BRUNSWICK — It seems appropriate that Teagan Wright would manage to conduct a phone interview while climbing a fairly vertical trail in Acadia. Not one to let a challenge get away, he parked himself at a good reception spot for as long as he could stand it, while keeping his “gotta go” instincts remarkably in check.

Wright is the creator, producer and host of an impressive and informative web/television show called “From Away,” and he’s just about to begin production on Season 2. The show is also a loving tribute to the Brunswick native’s state.

Originally produced in longer segments to fit a half hour on the local Fox 23 affiliate (airing on Sunday afternoons and available online), Wright is envisioning the next season as a series of shorter segments that can be assembled for half-hour slots on TV, or watched by fans in shorter bursts.

“With people watching so much content these days on their phones, or in a mobile way, the shorter segments just made sense to me,” he said.

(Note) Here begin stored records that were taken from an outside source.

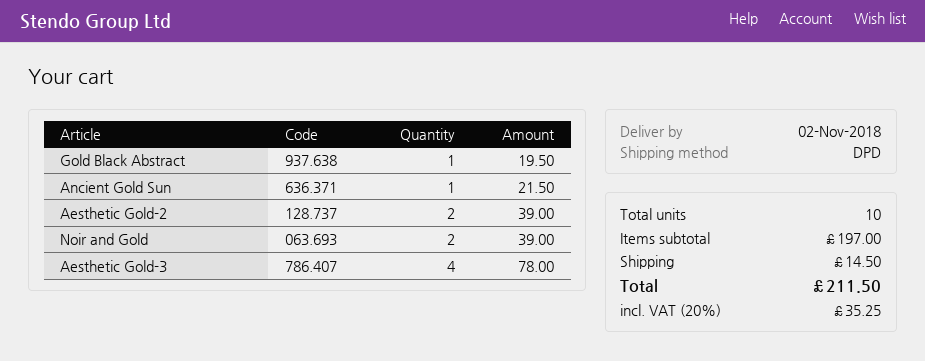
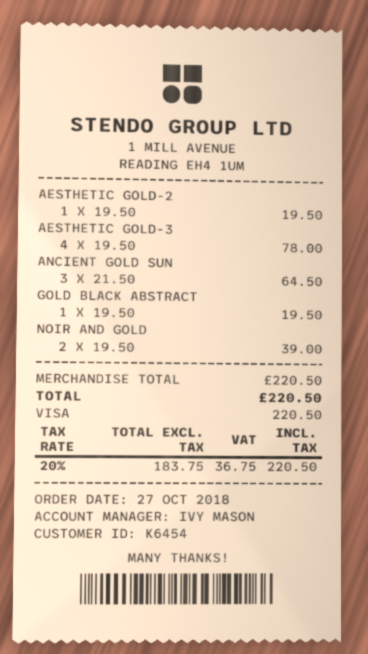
Ancient Gold Sun: 1 for 21.50 -> 3 for 64.50
Aesthetic Gold-2: 2 for 39.00 -> 1 for 19.50
subtotal: 197.00 -> 220.50
shipping: 14.50 -> none
tax: 20% = 35.25 -> 20% = 36.75
total: 211.50 -> 220.50

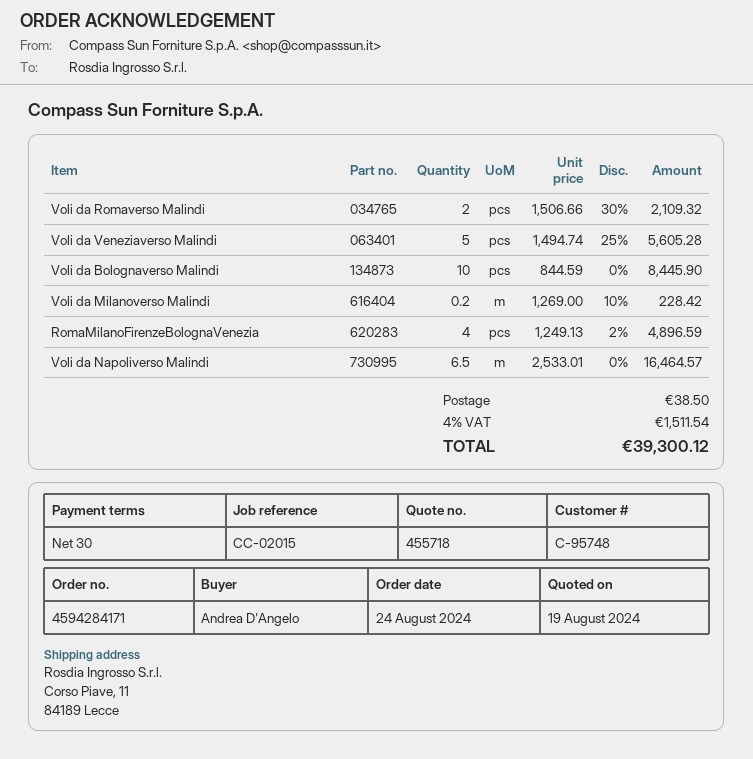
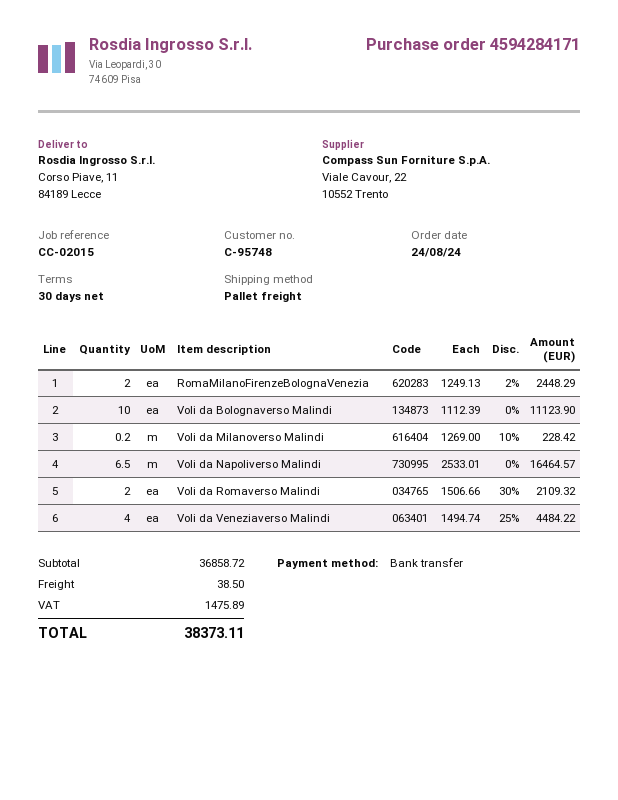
Voli da Veneziaverso Malindi: 5 x 1494.74 - 25% = 5605.28 -> 4 x 1494.74 - 25% = 4484.22
Voli da Bolognaverso Malindi: 10 x 844.59 = 8445.90 -> 10 x 1112.39 = 11123.90
RomaMilanoFirenzeBolognaVenezia: 4 x 1249.13 - 2% = 4896.59 -> 2 x 1249.13 - 2% = 2448.29
tax: 1511.54 -> 1475.89
total: 39300.12 -> 38373.11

Somewhat inspired by Mike Rowe and his work with “Dirty Jobs,” and very much inspired by previous experiences in television production, “From Away” offers a warm, human, and funny look at some of Maine’s industries that are a mystery to most of us.

From commercial fishing to bear research, white water rafting to craft beer brewing, Season 1 was a wild ride. Season Two will feature hockey, hunting, surfboard-making and taxidermy. We might also witness Wright “getting his ass kicked by an MMA fighter.”

“I learned from working on past ‘reality’ types of shows that there is a lot of faking a storyline to create drama. You don’t need to fabricate that,” he said.

Wright, who began working in television around the age of 18, both in front of the camera and behind it, was especially unhappy working on the show, “Mystery Diners,” on Food Network, and appalled at the false constructs that carried the episodes.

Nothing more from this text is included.